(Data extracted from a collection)

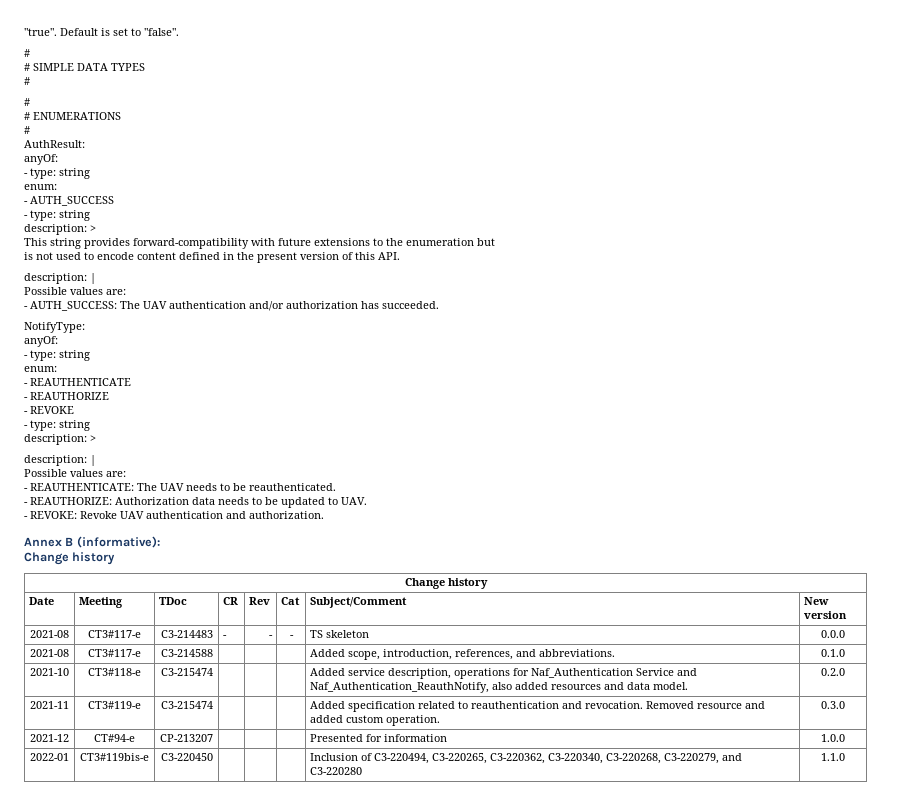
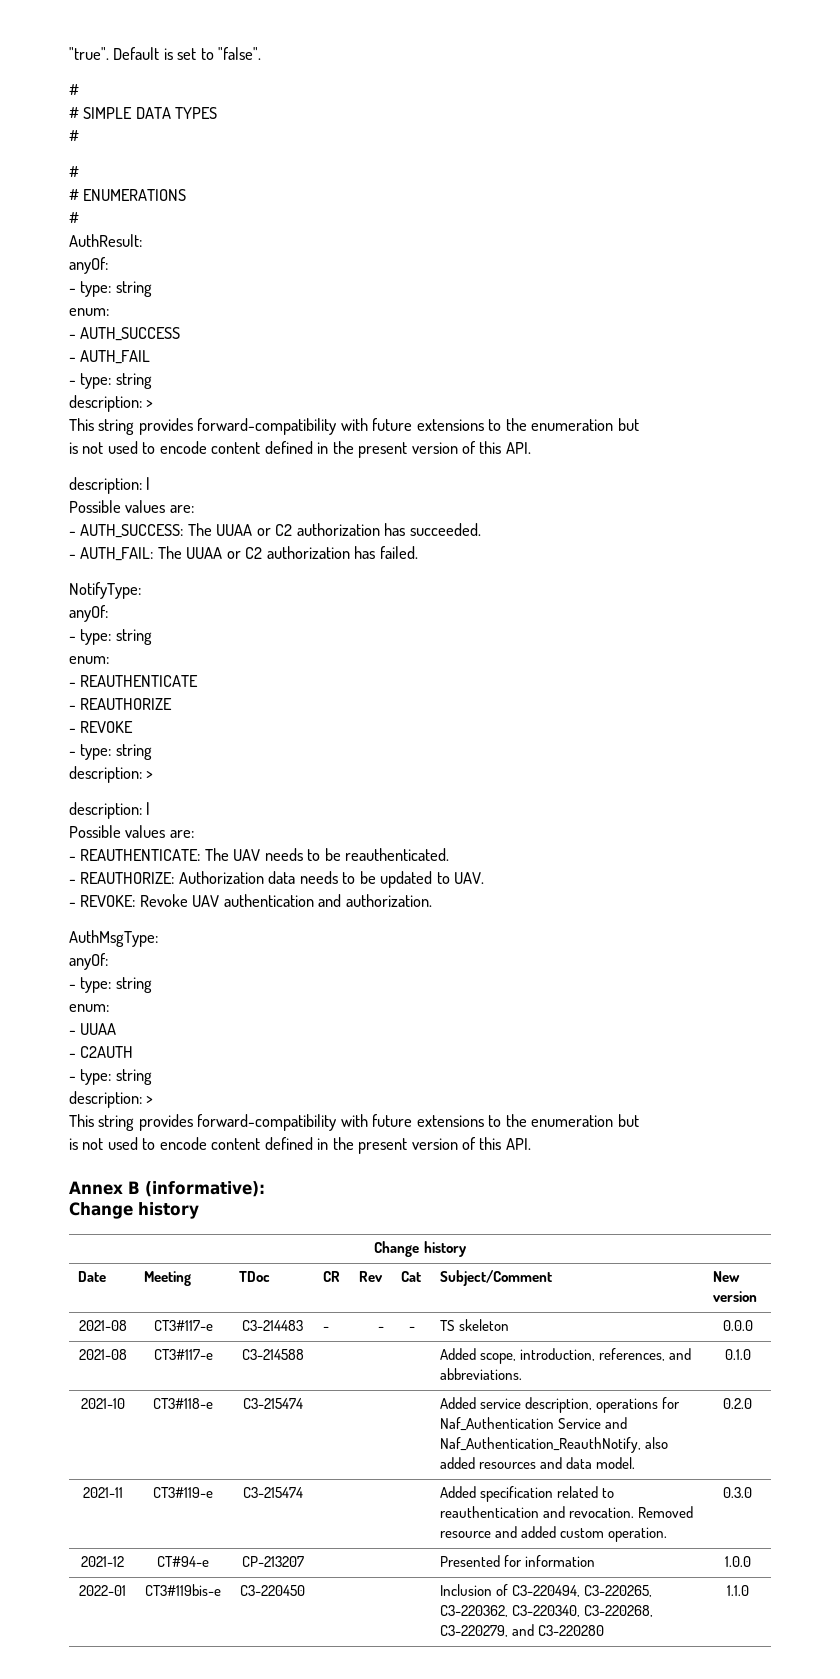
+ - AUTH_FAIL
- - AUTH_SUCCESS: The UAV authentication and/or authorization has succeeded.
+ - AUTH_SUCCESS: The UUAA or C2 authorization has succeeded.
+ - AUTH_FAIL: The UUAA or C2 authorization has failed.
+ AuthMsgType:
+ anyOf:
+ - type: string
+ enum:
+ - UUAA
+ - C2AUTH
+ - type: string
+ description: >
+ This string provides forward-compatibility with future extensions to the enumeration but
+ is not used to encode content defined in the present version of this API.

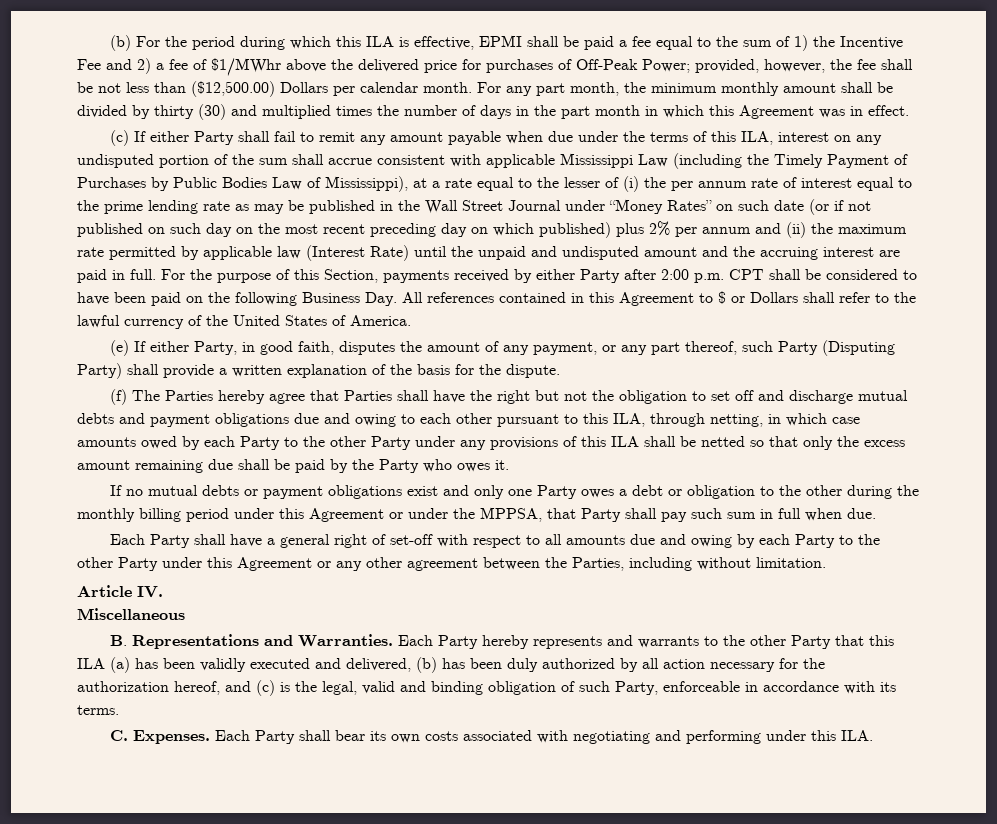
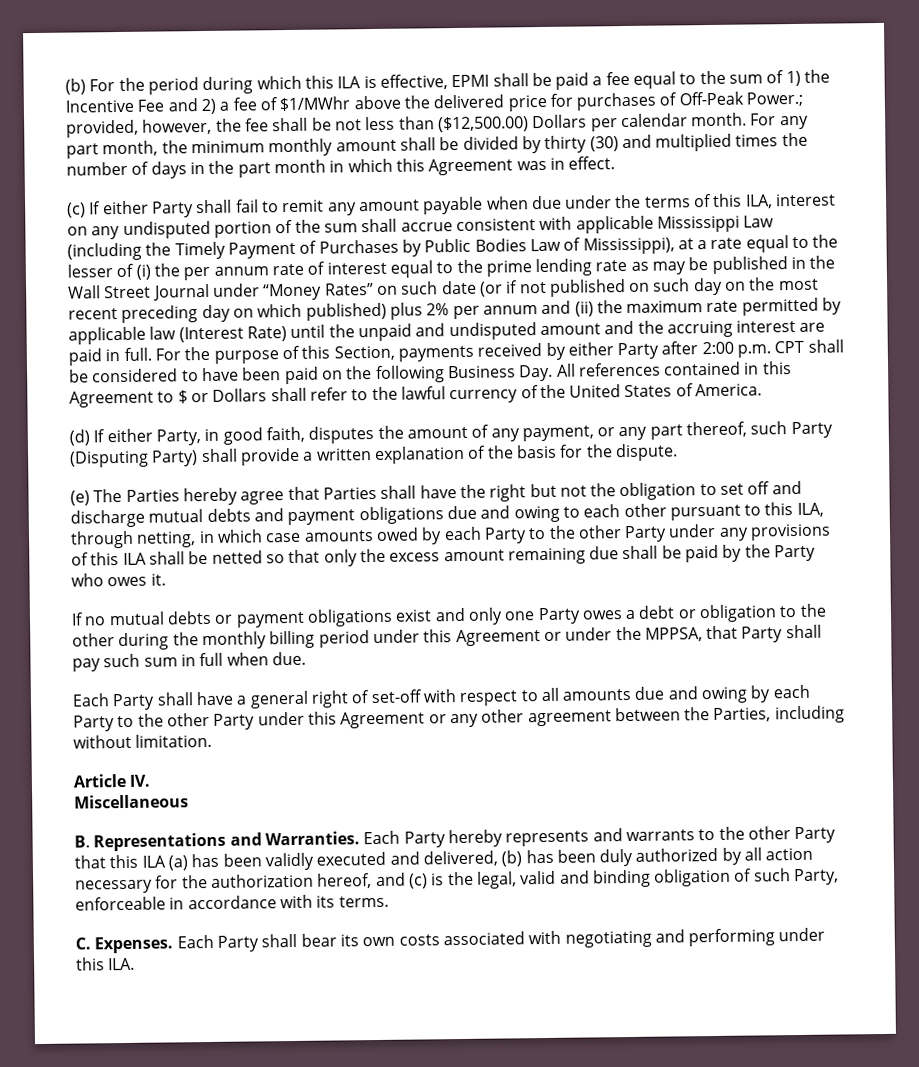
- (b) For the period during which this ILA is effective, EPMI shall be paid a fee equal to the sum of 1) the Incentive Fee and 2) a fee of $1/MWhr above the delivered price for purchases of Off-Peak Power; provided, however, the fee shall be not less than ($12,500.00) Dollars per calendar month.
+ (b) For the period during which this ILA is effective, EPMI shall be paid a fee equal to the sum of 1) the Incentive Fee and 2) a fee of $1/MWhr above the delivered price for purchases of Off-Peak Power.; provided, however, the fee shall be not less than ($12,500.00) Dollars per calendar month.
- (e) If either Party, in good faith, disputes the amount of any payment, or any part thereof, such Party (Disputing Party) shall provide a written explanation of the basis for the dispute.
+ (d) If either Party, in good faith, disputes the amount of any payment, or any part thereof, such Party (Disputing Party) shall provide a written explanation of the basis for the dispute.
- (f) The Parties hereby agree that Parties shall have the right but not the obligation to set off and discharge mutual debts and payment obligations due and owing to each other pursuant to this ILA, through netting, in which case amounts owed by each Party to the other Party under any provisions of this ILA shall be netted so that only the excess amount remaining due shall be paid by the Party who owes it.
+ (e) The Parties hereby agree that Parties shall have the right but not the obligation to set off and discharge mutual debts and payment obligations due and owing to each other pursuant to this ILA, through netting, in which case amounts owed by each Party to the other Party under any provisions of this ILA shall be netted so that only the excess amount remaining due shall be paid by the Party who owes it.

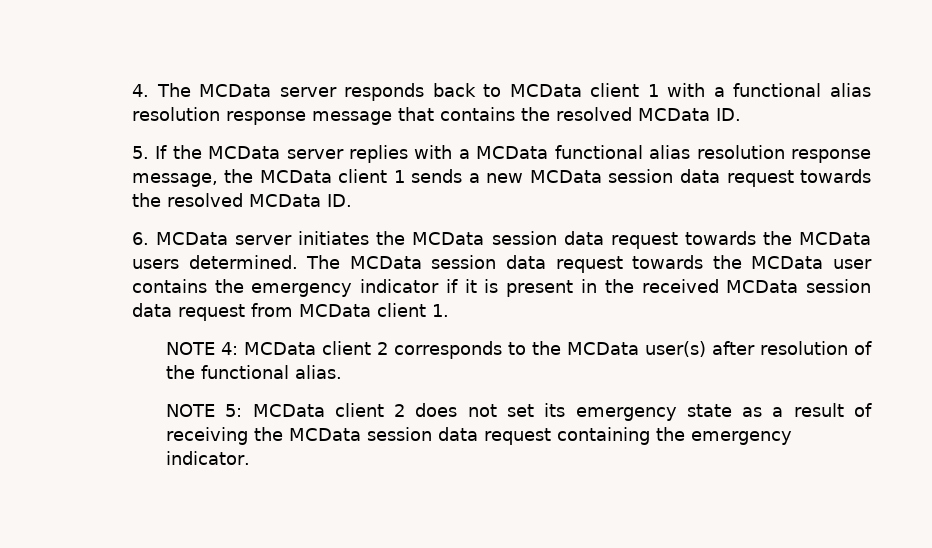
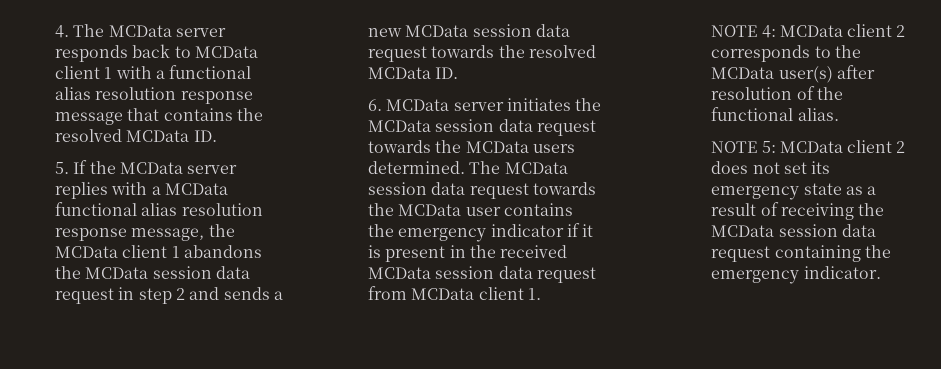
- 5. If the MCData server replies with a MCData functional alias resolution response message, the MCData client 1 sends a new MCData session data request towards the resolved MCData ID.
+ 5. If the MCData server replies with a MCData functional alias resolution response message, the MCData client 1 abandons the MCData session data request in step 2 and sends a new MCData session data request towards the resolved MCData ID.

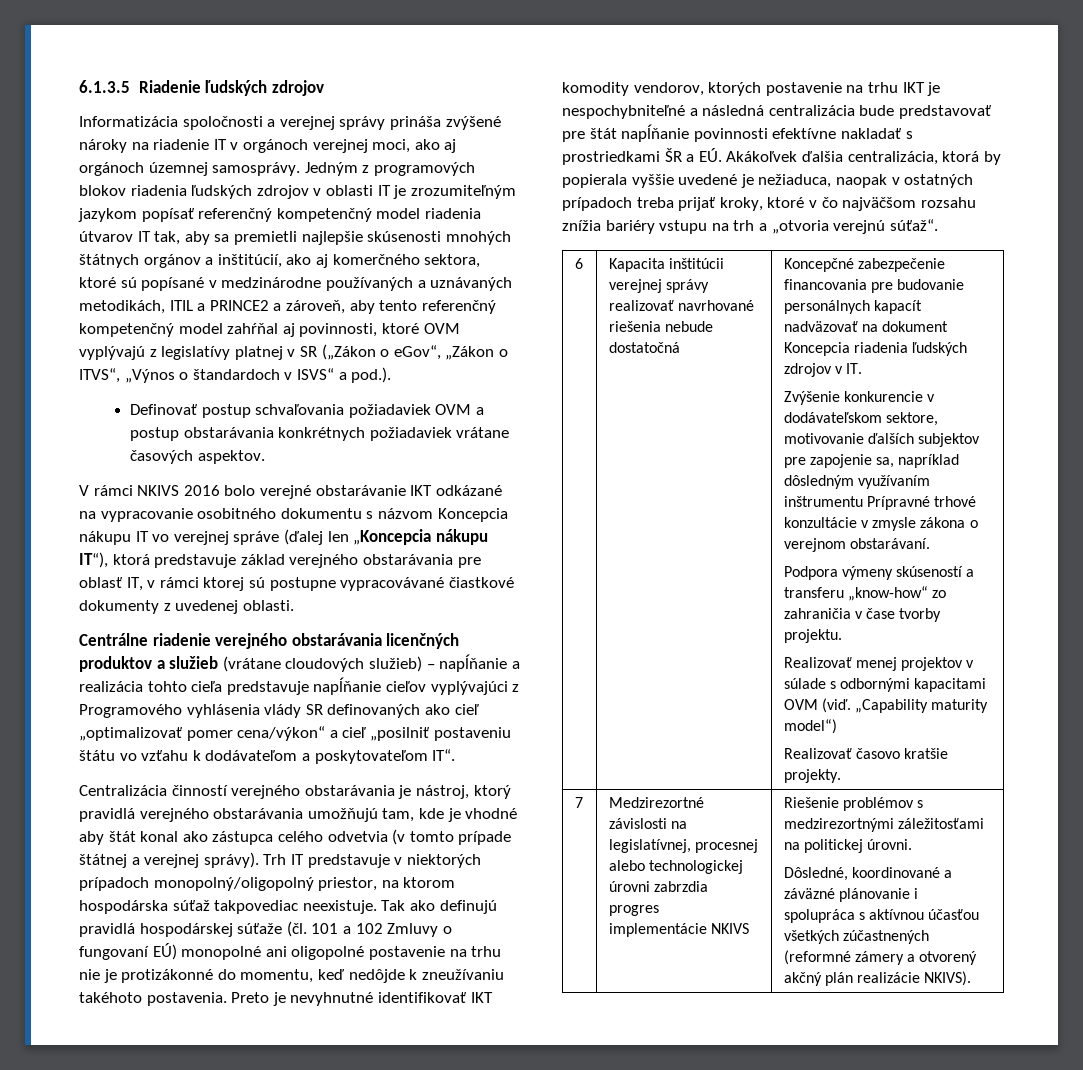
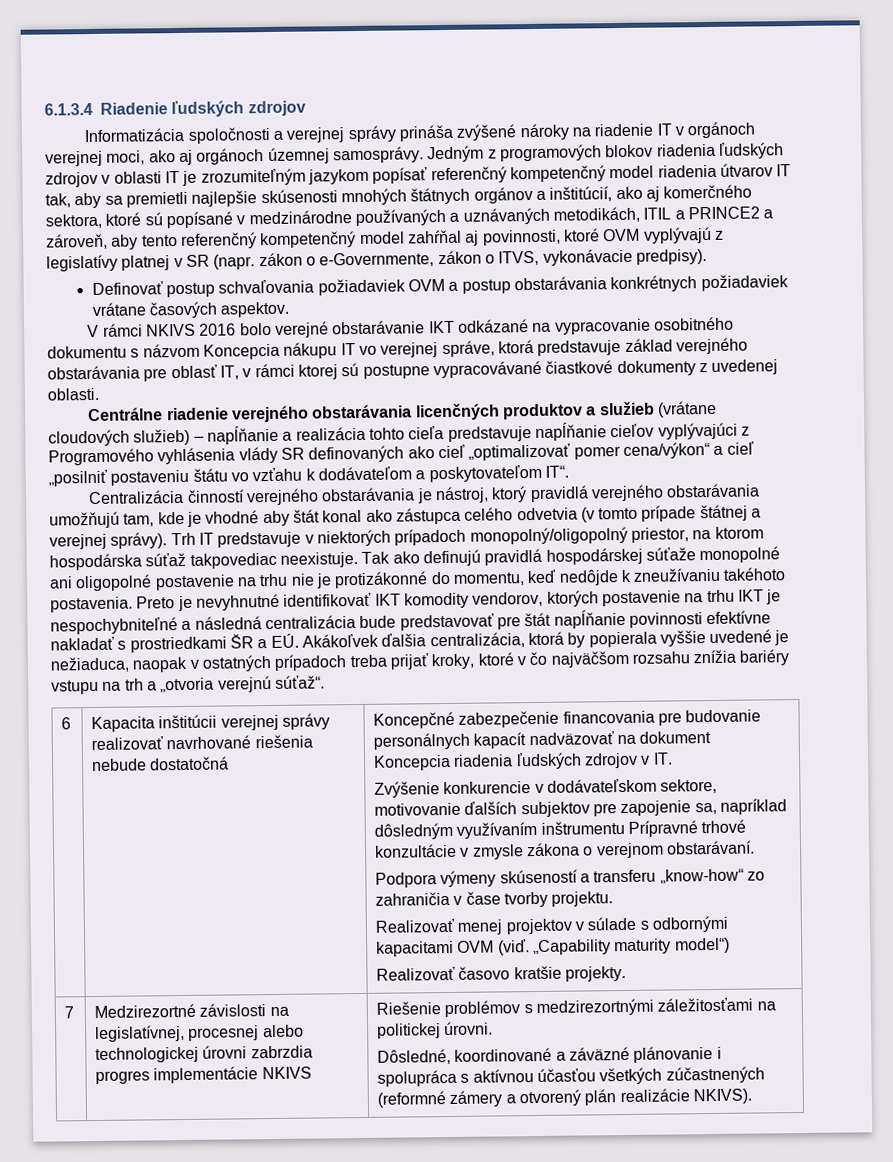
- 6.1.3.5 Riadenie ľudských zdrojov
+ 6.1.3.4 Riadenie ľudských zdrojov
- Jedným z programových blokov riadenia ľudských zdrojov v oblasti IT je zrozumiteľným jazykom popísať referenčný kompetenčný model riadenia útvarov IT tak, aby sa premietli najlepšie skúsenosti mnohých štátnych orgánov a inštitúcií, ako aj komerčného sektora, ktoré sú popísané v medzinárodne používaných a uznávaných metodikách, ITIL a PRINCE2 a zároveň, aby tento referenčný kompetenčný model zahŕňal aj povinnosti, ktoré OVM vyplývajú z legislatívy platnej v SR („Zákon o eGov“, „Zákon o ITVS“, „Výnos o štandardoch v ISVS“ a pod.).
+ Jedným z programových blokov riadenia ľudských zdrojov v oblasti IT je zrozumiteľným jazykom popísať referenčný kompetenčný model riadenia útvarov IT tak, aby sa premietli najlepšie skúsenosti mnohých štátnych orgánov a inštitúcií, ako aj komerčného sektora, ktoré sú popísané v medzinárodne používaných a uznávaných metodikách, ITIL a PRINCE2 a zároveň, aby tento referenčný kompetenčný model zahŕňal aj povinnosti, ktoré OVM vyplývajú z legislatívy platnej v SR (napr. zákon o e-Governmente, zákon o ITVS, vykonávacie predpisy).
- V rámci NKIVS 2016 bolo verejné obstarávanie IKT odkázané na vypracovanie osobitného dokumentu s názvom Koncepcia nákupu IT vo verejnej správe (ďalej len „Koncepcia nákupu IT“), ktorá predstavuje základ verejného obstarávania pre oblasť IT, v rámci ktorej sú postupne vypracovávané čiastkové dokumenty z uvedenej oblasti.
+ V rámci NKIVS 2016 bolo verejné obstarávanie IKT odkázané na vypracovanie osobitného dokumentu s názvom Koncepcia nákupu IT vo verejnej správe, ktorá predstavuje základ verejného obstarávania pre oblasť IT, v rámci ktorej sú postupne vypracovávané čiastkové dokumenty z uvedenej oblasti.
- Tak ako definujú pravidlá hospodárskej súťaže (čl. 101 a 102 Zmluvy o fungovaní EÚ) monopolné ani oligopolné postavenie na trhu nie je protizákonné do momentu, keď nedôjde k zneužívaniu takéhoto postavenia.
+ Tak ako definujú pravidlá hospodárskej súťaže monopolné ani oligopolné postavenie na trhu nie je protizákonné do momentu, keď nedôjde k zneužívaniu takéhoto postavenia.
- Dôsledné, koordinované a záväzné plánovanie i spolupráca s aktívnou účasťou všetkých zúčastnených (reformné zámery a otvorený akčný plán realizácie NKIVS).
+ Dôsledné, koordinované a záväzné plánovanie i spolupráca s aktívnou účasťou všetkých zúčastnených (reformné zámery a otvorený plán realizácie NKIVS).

WHAT YOU HAVE TO DO> Each line above that contains the string "verejné" should be identified and copied.

ANSWER BOX>
- V rámci NKIVS 2016 bolo verejné obstarávanie IKT odkázané na vypracovanie osobitného dokumentu s názvom Koncepcia nákupu IT vo verejnej správe (ďalej len „Koncepcia nákupu IT“), ktorá predstavuje základ verejného obstarávania pre oblasť IT, v rámci ktorej sú postupne vypracovávané čiastkové dokumenty z uvedenej oblasti.
+ V rámci NKIVS 2016 bolo verejné obstarávanie IKT odkázané na vypracovanie osobitného dokumentu s názvom Koncepcia nákupu IT vo verejnej správe, ktorá predstavuje základ verejného obstarávania pre oblasť IT, v rámci ktorej sú postupne vypracovávané čiastkové dokumenty z uvedenej oblasti.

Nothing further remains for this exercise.